Она засмеялась и неожиданно поцеловала меня. Из девчонок меня еще никто не целовал. Целовала меня только мама, а потом бабушка Анна, бабушка Наталья, редко Катя, чаще тетя Маша, сестра мамы. С парнишками у меня были только деловые отношения: в дружбе мы были воинственно настроены, а во вражде расходились в разные стороны, оскорбляя друг друга самыми позорными прозвищами.

К Таненке я почувствовал нежность и, взяв ее за руку, тихо, от всего сердца сказал ей:

— Я тебя больше дразнить не буду.

— А я тебе из лавки конфетку принесу. Мне тетку Настёнку жалко.

Я шел с Таненкой рука в руку, таща за собою свои салазки, и впервые больно чувствовал, что жизнь моя сложна и опасна.

Каждый день и каждый час дышал внезапностями. Чудесно, самозабвенно несешься, бывало, с горы на салазках, снег вихрится искрами, а накатанная дорога пахнет навозом. Золотом блестят нити соломы на снегу, и снег мерещится прозрачным и голубым, как небо. Усталая лошаденка неохотно трусит на той стороне, тащит розвальни и дышит паром. Там, в Заречье, далеко, тоже гурьба ребятишек катается с гор. Я отчетливо слышу их крики и визги.

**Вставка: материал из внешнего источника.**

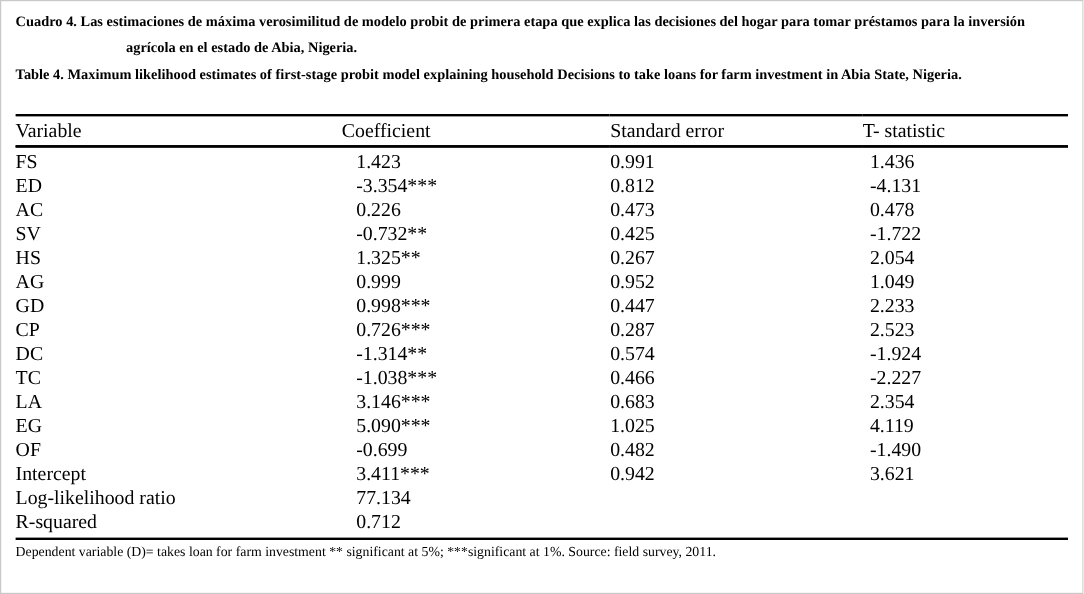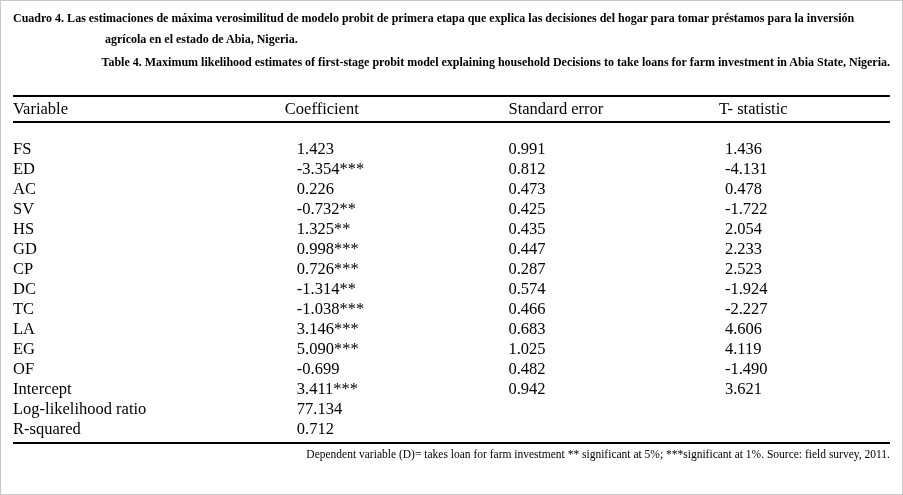--- a/index.html
+++ b/index.html
@@ -22,7 +22,7 @@
     line-height: 21px;
   }
   .title-es { padding-left: 92px; text-indent: -92px; }
-  .title-en { padding-left: 78px; text-indent: -78px; margin-top: 2px; text-align: right; }
+  .title-en { padding-left: 78px; text-indent: -78px; margin-top: 2px; }
 
   table.results {
     width: 100%;

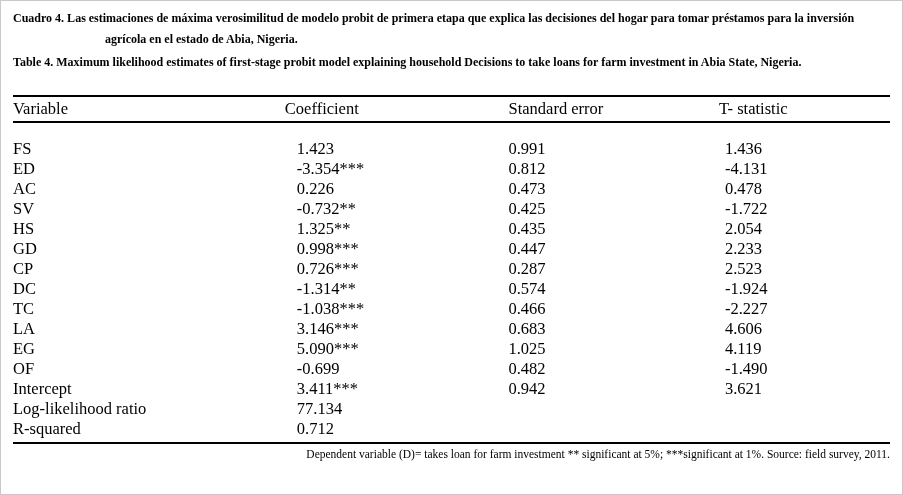--- a/index.html
+++ b/index.html
@@ -54,7 +54,7 @@
   }
   table.results td.col-coef { padding-left: 12px; }
   table.results td.col-t    { padding-left: 6px; }
-  table.results tbody tr:first-child td { padding-top: 16px; }
+  table.results tbody tr:first-child td { padding-top: 2px; }
 
   .footnote {
     border-top: 2px solid #000;

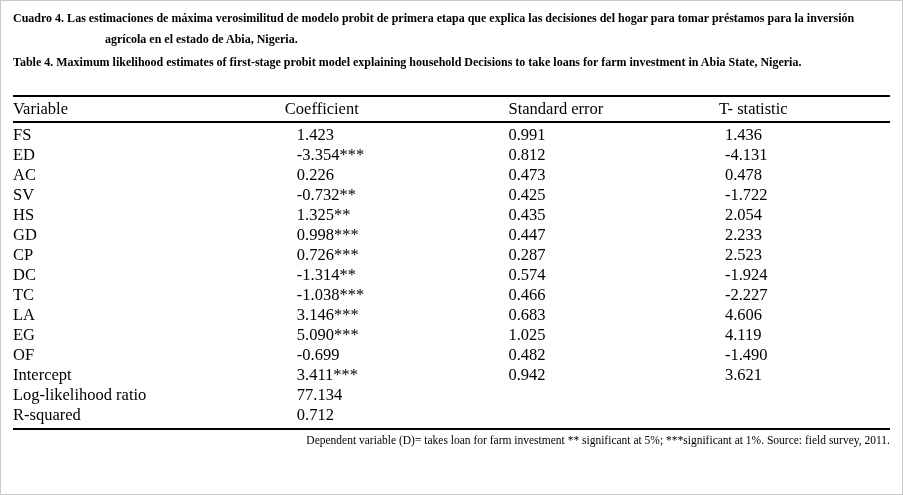--- a/index.html
+++ b/index.html
@@ -118,7 +118,7 @@
         <tr>
           <td class="col-var">HS</td>
           <td class="col-coef">1.325**</td>
-          <td class="col-se">0.435</td>
+          <td class="col-se">0.267</td>
           <td class="col-t">2.054</td>
         </tr>
         <tr>

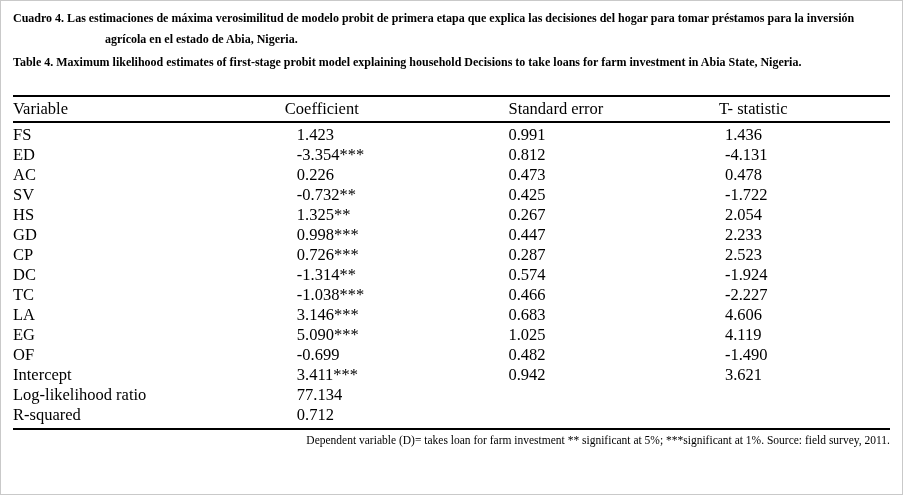--- a/index.html
+++ b/index.html
@@ -122,6 +122,12 @@
           <td class="col-t">2.054</td>
         </tr>
         <tr>
+          <td class="col-var">AG</td>
+          <td class="col-coef">0.999</td>
+          <td class="col-se">0.952</td>
+          <td class="col-t">1.049</td>
+        </tr>
+        <tr>
           <td class="col-var">GD</td>
           <td class="col-coef">0.998***</td>
           <td class="col-se">0.447</td>

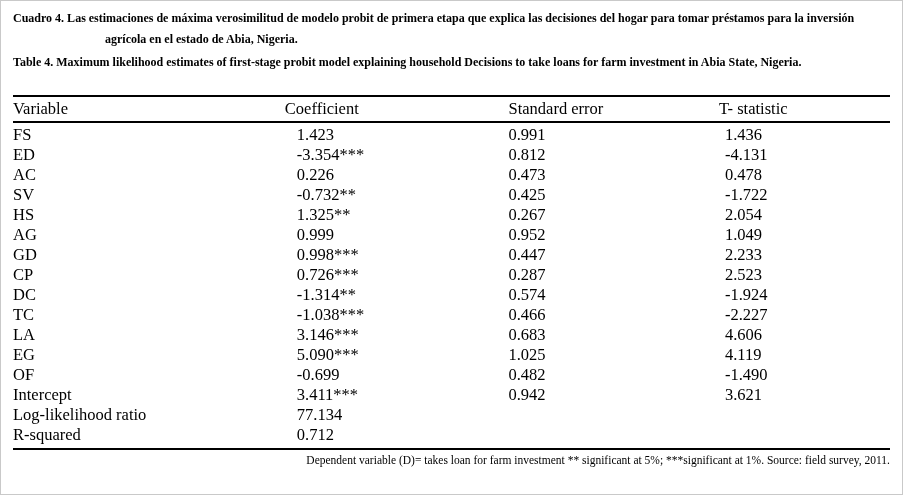--- a/index.html
+++ b/index.html
@@ -155,7 +155,7 @@
           <td class="col-var">LA</td>
           <td class="col-coef">3.146***</td>
           <td class="col-se">0.683</td>
-          <td class="col-t">4.606</td>
+          <td class="col-t">2.354</td>
         </tr>
         <tr>
           <td class="col-var">EG</td>

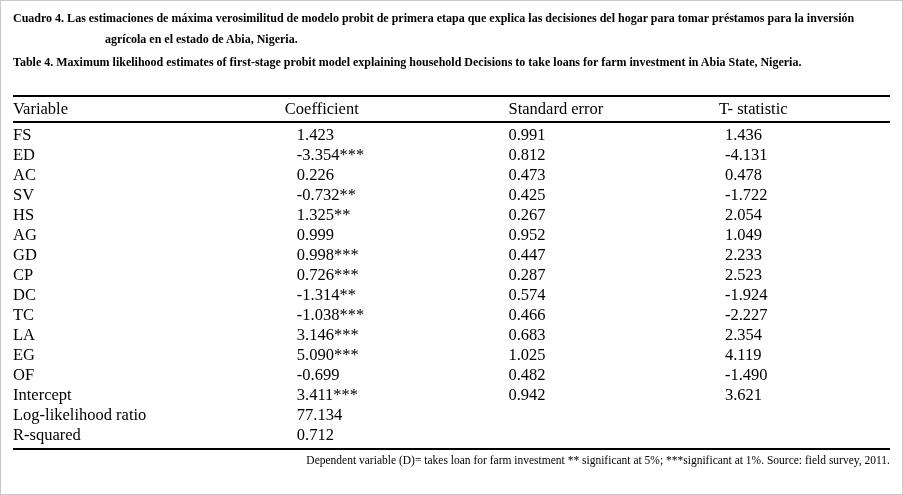--- a/index.html
+++ b/index.html
@@ -62,7 +62,6 @@
     padding-top: 3px;
     font-size: 11.5px;
     line-height: 14px;
-    text-align: right;
   }
 </style>
 </head>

А наверх из труб избушек клубится дым. Как хорошо! Мир кажется милым, понятным, огромным, таинственно близким. Каждый день я ослепляюсь солнцем и подхожу к окну, чтобы любоваться его лучами, которые наискось пронизывают дымный воздух избы, в голубой полосе дыма мерцают пылинки. Я долго смотрю не отрываясь на чудесные узоры на стекле с радужными изломами и затейливым золотым и серебряным шитьем. Кто это сделал? Почему такая красота? И мне чудится какой-то сказочный мир в этих перламутровых зарослях странных деревьев, невиданных листьев и цветов. Мне кажется, что они начинают шевелиться, манить меня, а я, заколдованный, хожу в их дремучем, сверкающем мире, маленький, с салазками на веревочке, и смеюсь, и пою, и слушаю, как звенят колокольчиками и бубенчиками эти ослепительные деревья и травы, как сладостно поют там Сирин и Алконост…

А в избе и на улице — трудная жизнь. В избе — страшный дед с плеткой и вожжами в руках. На улице — Ванька Юлёнков, ребятишки, которые сходятся для того, чтобы драться. На улице я окружен врагами и бедами. Я не могу один пройти по порядку, не говоря уже о том, чтобы пробраться одному к бабушке Наталье на ту сторону: на меня обязательно нападает стая ребятишек.

У нас редко смеются: все скучно молчат или разговаривают осторожно — и то по делу. Взрослые сидят за починкой валенок, котов, сапог и сбруи. Я вслух читаю Псалтырь.

Сема читает хуже меня и всегда отлынивает от этого занятия. Но Псалтырь и я читаю с натугой: я ничего не понимаю.